Mandelson: The Real PM?

Posted on: 29th October 2010  |

Director: Hannah Rothschild
Certificate: TBC (75 mins)

Several of the seats for the press screening of Mandelson: The Real PM? were reserved in the school-assembly style of pieces of block-capitalled white A4 paper laid on the chairs. It’s unlikely that Peter Mandelson would have approved of such a casual way of making whoever the special guests were (friends of the director, Hannah Rothschild, was my guess) feel special: if this really had been a film to stand alongside his book as statements of his influence on political history, then I’d imagine that PM (as he is provocatively subtitled throughout the film) would have wanted much more of a fuss made. As it stands, it’s unlikely that PM will be paying much attention to the film, which does nothing to justify its hype: it’s a poor puff-piece of a film, with Rothschild unable to garner anything of interest from the 8 months she spent with him.

A protean theory that I’ve been playing with recently involves the correlation between a film’s soundtrack and the confidence it has in its material; namely that for films that don’t really trust their own quality, the more intrusive a soundtrack they involve. There are numerous examples where this theory falls down – where an excellent film has an excellent soundtrack – but Mandelson happily proves me right. His pronouncements are backed with either a Panoroma-style ominous bass and beat, or a jaunty, upper class jazz. The effect is irritating either way: when he says “I know everything” to an aide, he’s talking very specifically about a recent news story, and zooming in on his face with a rumble of drums doesn’t make him look an evil lord. ‘The Lord of Darkness’ is of course one of the more polite names he has been called over the years, and the risk is that, faced with paucity of material she has gathered, Rothschild was tempted into a Lord of the Rings type coronation: Mandelson as Sauron?

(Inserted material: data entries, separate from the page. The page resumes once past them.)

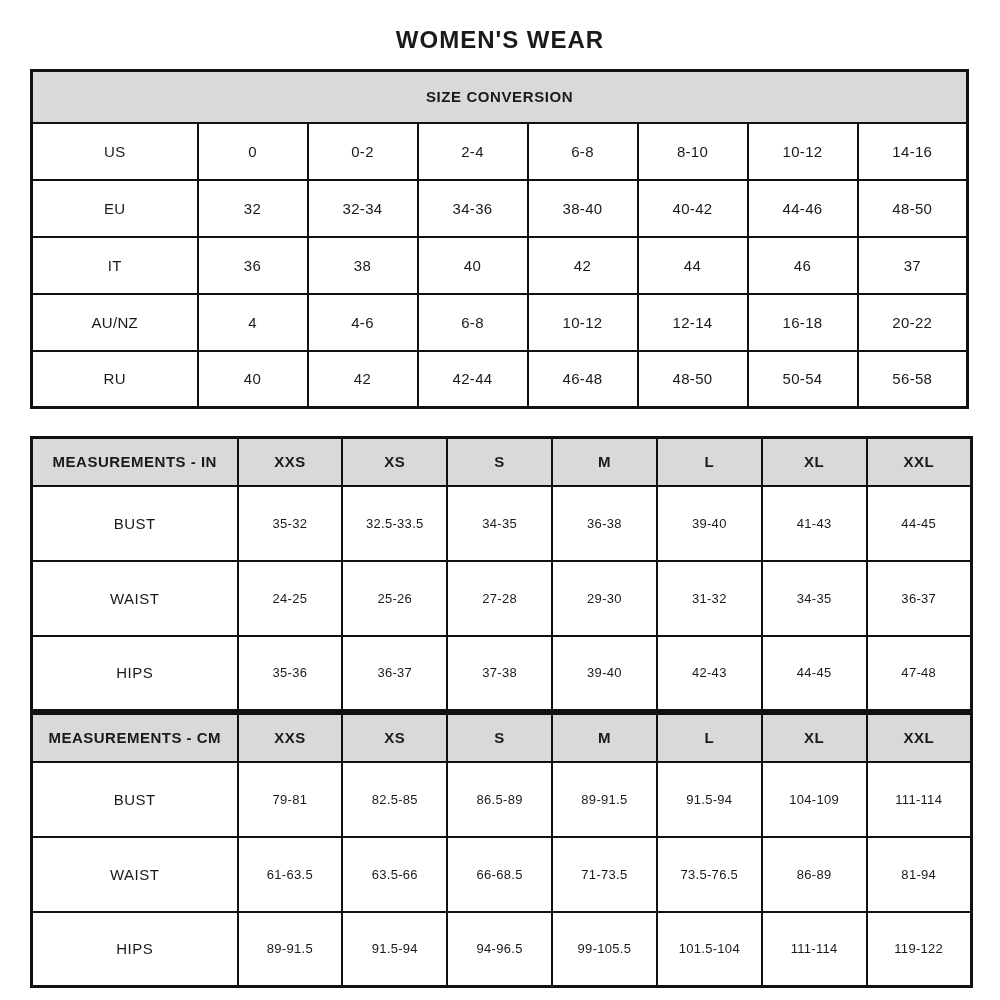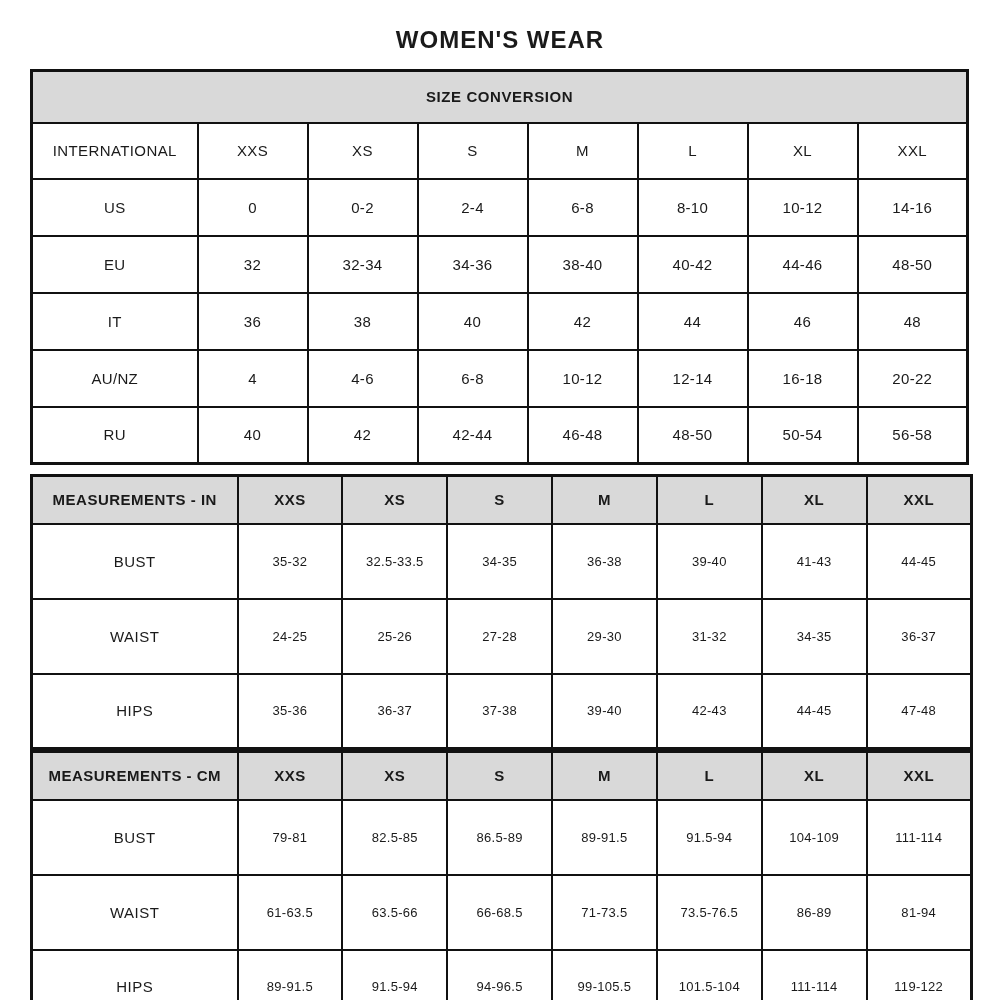--- a/index.html
+++ b/index.html
@@ -100,16 +100,6 @@
       <tr class="banner">
         <th colspan="8">SIZE CONVERSION</th>
       </tr>
-      <tr class="cols">
-        <th>INTERNATIONAL</th>
-        <th>XXS</th>
-        <th>XS</th>
-        <th>S</th>
-        <th>M</th>
-        <th>L</th>
-        <th>XL</th>
-        <th>XXL</th>
-      </tr>
     </thead>
     <tbody>
       <tr>

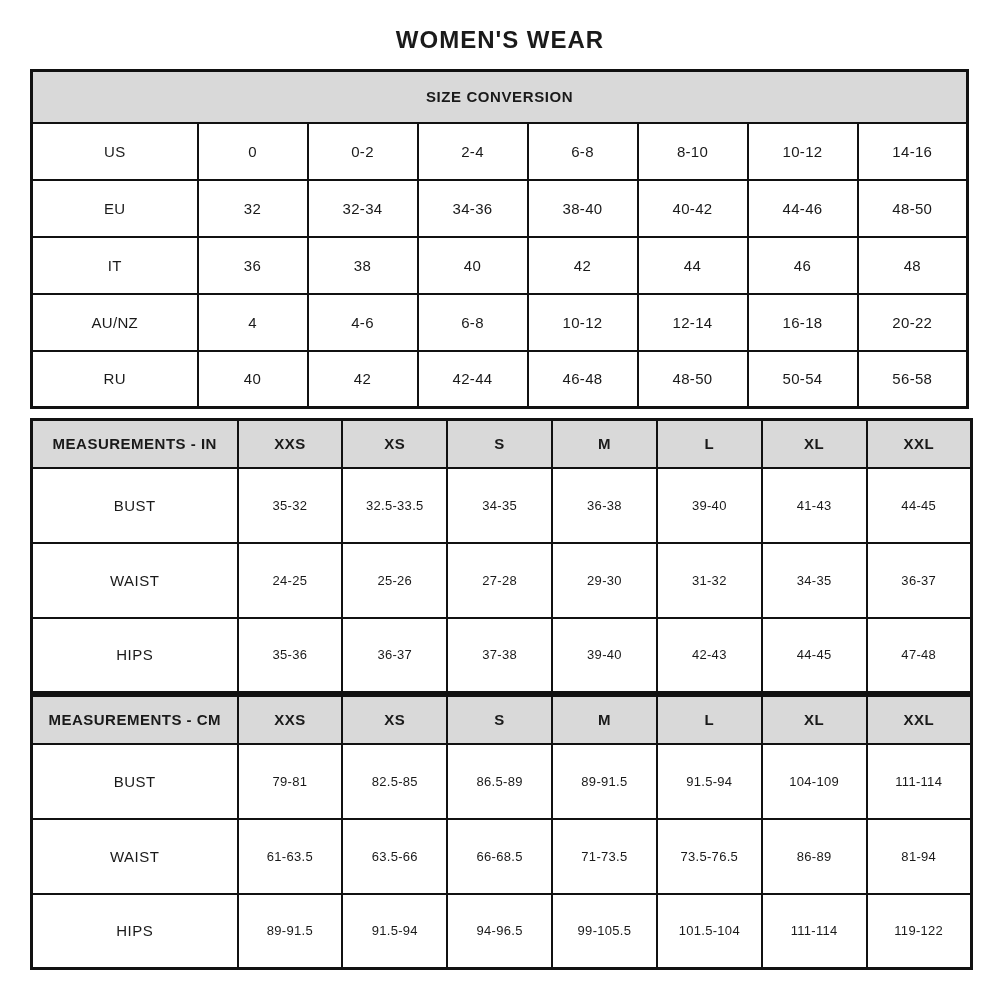--- a/index.html
+++ b/index.html
@@ -130,7 +130,7 @@
         <td>42</td>
         <td>44</td>
         <td>46</td>
-        <td>48</td>
+        <td>37</td>
       </tr>
       <tr>
         <td class="rlabel">AU/NZ</td>

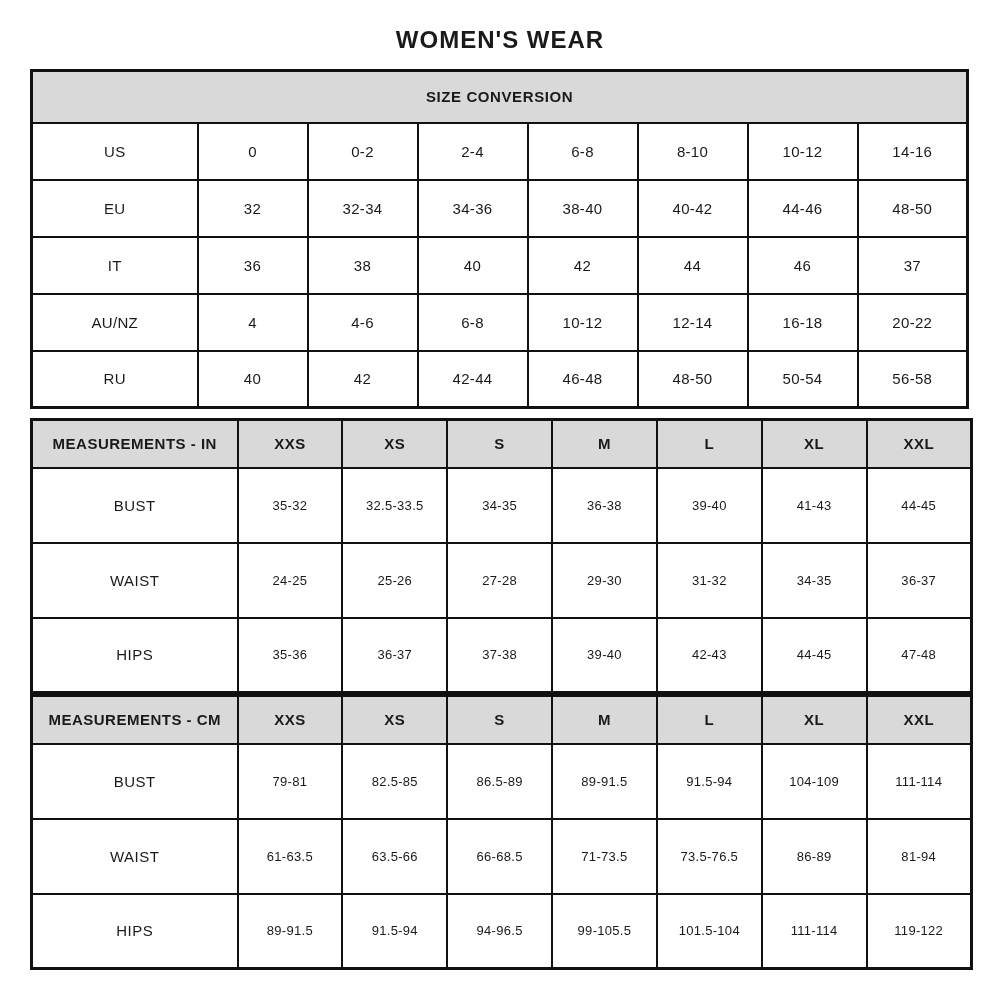--- a/index.html
+++ b/index.html
@@ -57,7 +57,7 @@
   .t-size col.c-label { width: 166px; }
   .t-size col.c-size  { width: 110px; }
   
-  .t-meas { margin-top: 9px; }
+  .t-meas { margin-top: 27px; }
   .t-meas.cm { margin-top: 0; }
   .t-meas thead th {
     background: #d9d9d9;

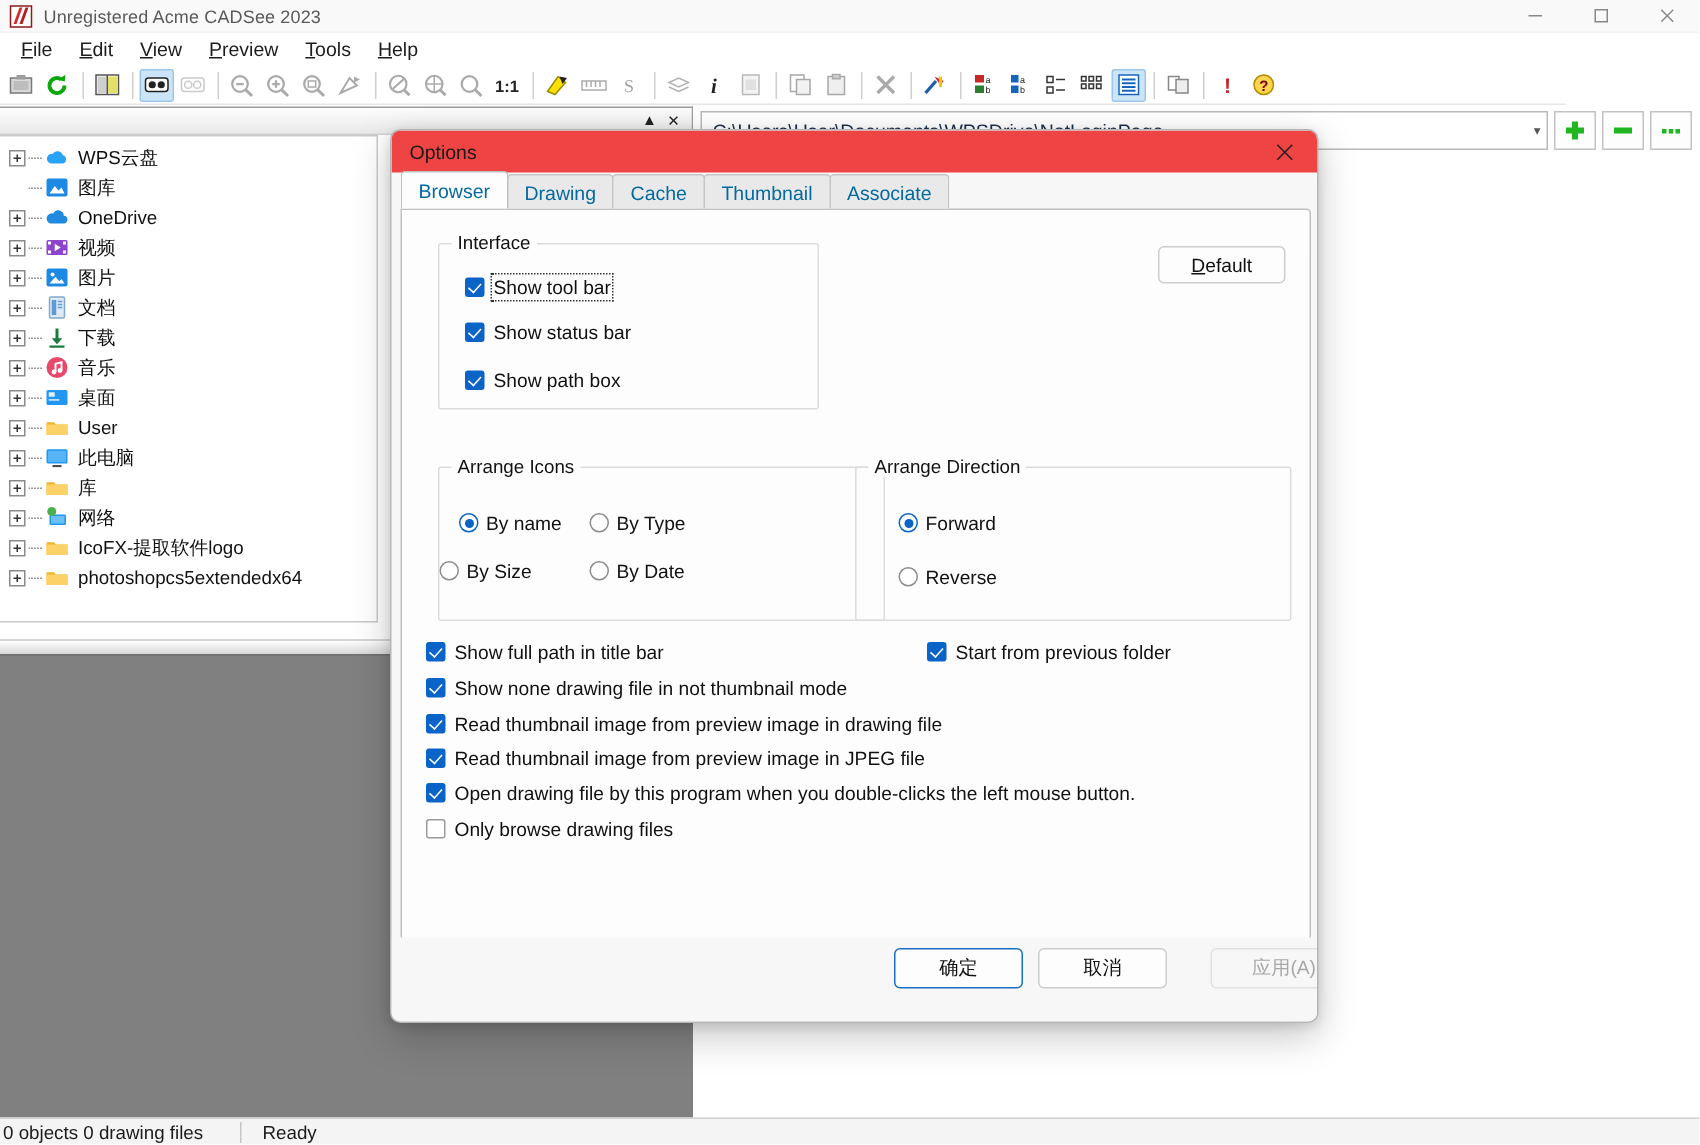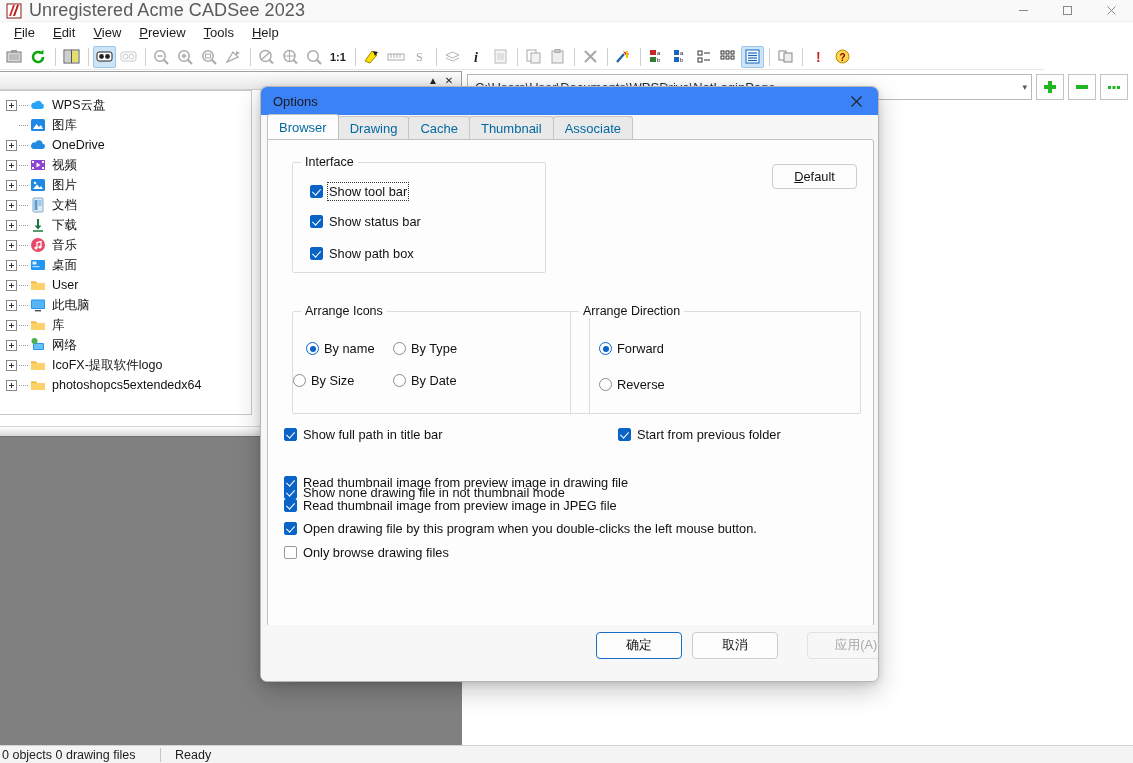--- a/index.html
+++ b/index.html
@@ -27,7 +27,7 @@
     position: relative; flex: none;
   }
   .title-text {
-    font-size: 18px; color: #5a5a5a; letter-spacing: .1px;
+    font-size: 12px; color: #5a5a5a; letter-spacing: .1px;
   }
   .winbtns { margin-left: auto; display: flex; height: 22px; }
   .winbtn {

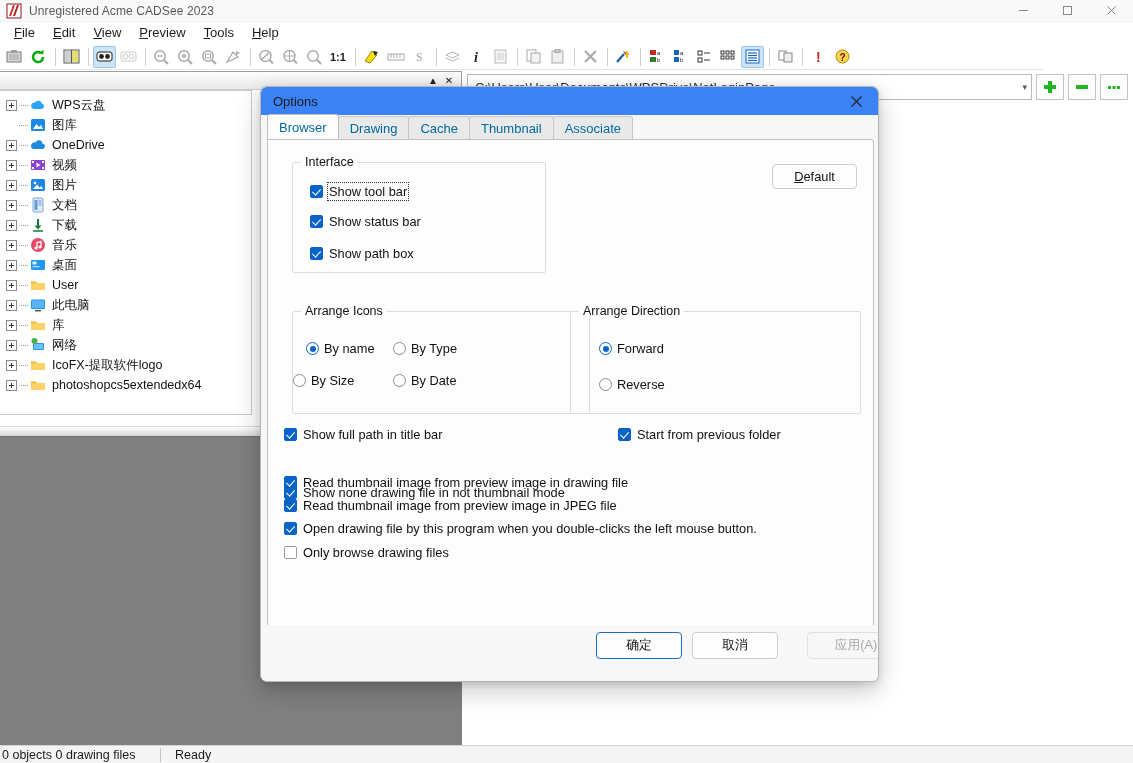--- a/index.html
+++ b/index.html
@@ -155,7 +155,7 @@
     overflow: hidden;
   }
   .dlg-title {
-    height: 28px; background: #3b82f6; display: flex; align-items: center;
+    height: 28px; background: #ef4444; display: flex; align-items: center;
     padding-left: 12px; font-size: 13px; color: #1b1b1b;
   }
   .dlg-close {

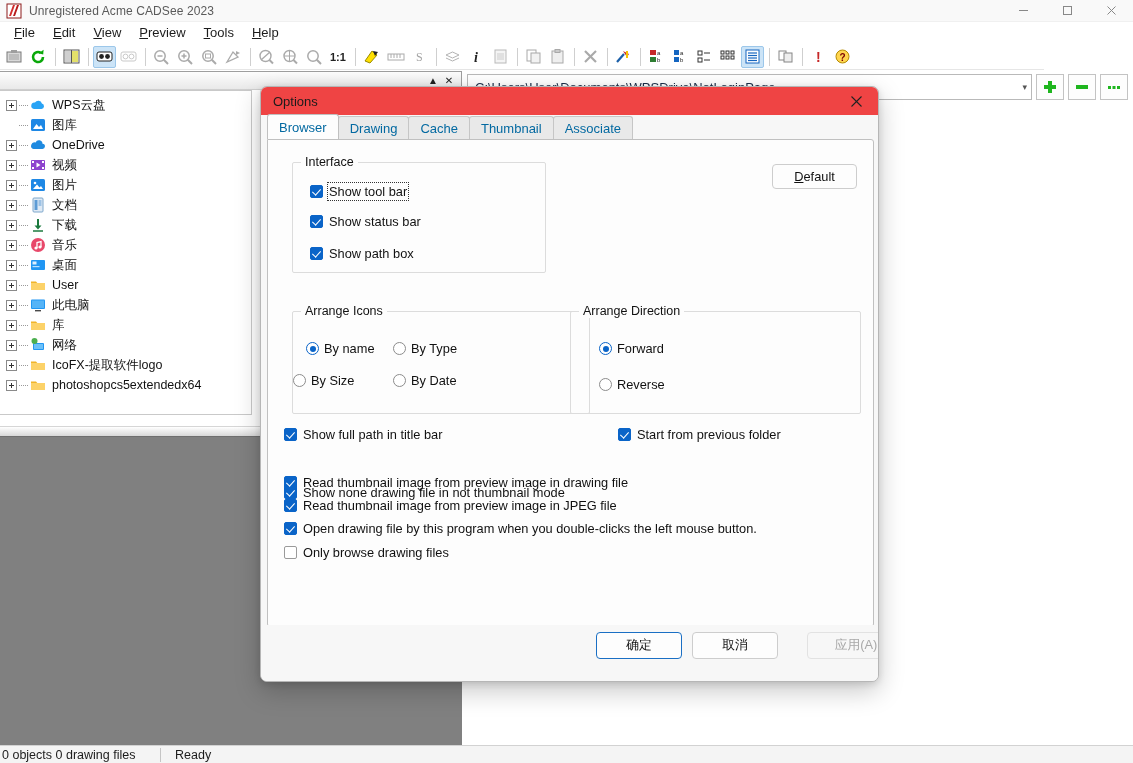--- a/index.html
+++ b/index.html
@@ -834,7 +834,7 @@
         <span class="box on"></span>
         <span class="lab">Start from previous folder</span>
       </div>
-      <div class="chk" style="left:16px; top:311px;margin-top:34px;">
+      <div class="chk" style="left:16px; top:311px;">
         <span class="box on"></span>
         <span class="lab">Show none drawing file in not thumbnail mode</span>
       </div>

So what do we learn about Mandelson? Only what we knew already. His talent and ego are both colossal. He is extremely charming one on one. He didn’t see there was much hope in the Labour campaign for the election – ‘futile, fucked and finished’ was how he allegedly joked about it in private, but as we don’t see him saying this in the film I am left to assume that this is a quotation from his book.

The problem is that Rothschild is no match for Mandelson in her interviewing – and this is meant as no slight on her. Trying to provoke him into a revelation about his two sackings from Government, she comments that Blair’s actions ‘seemed very harsh.’ ‘And?’ replies PM. It’s an easy attack that he must have seen coming – that’s life, you get over it, you move on, he’s able to answer, the clichés revealing exactly ziltch. At the end of the film, with Mandelson understandably exhausted and a little withdrawn following Labour’s election failure and his rejection by the Liberal Democrats, she pushes him, saying that he’s being unresponsive and that there’s no point in carrying on. Fine, he says. ‘Are you ever alone?’ she asks. It’s hardly vintage Paxman and he dismisses the question with a quite accurate, ‘I’m a politician, Hannah, not a mannequin.’

The few moments of interest come in others’ reactions to him. His staff clearly feel very affectionate towards him, if the farewell party is anything to go by. Ken Clarke and George Osborne were both reduced to laughter at his childish teasing. Most interesting was Jon Snow’s breathless appreciation of the Mandelson effect following the election debates: ‘he took all the oxygen from the room’. This is a worthwhile reminder of one of the reasons why some of the press have always had it in for Mandelson, and Alastair Campbell – both of them were among the first to play the press at their own game, and treating journalists as servants they could manipulate. It’s the joy of journalists and editors to feel that they are able to write the stories out of the facts of the day, rather than be told, as Mandelson continuously does, what it was they just saw and what it meant.

The most ‘intimate’ the film gets is watching PM put some trousers on (we don’t even get to see what colour his underwear is). Ultimately this is what has happened with Mandelson: The Real PM? – he has chewed up another well-meaning journalist in the most pleasant way possible and the end product is an anodyne, slightly dull piece of film.